What is expected: Among the entries, find the lines with the string "Varese" and report them.

··········

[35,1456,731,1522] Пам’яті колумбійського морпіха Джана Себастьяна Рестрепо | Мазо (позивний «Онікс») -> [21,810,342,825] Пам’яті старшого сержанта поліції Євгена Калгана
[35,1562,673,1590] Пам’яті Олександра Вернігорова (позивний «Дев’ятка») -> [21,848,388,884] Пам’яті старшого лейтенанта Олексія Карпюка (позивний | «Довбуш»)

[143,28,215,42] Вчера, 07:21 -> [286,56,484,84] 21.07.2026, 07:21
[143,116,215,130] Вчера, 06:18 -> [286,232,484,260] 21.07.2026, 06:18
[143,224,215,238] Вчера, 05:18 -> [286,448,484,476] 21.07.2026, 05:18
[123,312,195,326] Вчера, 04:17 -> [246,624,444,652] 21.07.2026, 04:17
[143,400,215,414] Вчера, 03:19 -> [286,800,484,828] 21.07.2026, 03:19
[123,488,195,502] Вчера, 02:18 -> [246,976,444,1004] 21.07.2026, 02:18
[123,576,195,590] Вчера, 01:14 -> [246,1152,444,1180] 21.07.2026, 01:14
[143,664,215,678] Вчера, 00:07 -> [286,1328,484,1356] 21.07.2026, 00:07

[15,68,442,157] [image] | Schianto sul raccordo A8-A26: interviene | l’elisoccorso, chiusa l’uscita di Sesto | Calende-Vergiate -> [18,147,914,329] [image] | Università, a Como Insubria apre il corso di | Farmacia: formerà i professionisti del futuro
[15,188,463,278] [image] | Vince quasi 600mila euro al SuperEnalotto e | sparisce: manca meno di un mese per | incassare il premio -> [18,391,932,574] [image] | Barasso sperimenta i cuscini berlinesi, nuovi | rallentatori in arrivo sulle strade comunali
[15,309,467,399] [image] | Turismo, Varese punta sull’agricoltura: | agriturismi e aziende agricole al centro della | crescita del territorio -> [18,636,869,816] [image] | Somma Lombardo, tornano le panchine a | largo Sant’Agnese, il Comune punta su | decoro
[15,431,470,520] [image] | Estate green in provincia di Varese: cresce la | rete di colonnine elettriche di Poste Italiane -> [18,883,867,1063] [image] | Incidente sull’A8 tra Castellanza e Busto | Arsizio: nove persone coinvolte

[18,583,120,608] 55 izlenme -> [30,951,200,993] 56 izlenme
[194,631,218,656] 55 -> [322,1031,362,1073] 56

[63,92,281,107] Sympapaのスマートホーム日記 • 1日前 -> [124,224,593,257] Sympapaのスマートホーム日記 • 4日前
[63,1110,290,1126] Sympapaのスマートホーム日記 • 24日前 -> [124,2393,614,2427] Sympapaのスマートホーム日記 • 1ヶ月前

··········

Task response:
[15,309,467,399] [image] | Turismo, Varese punta sull’agricoltura: | agriturismi e aziende agricole al centro della | crescita del territorio -> [18,636,869,816] [image] | Somma Lombardo, tornano le panchine a | largo Sant’Agnese, il Comune punta su | decoro
[15,431,470,520] [image] | Estate green in provincia di Varese: cresce la | rete di colonnine elettriche di Poste Italiane -> [18,883,867,1063] [image] | Incidente sull’A8 tra Castellanza e Busto | Arsizio: nove persone coinvolte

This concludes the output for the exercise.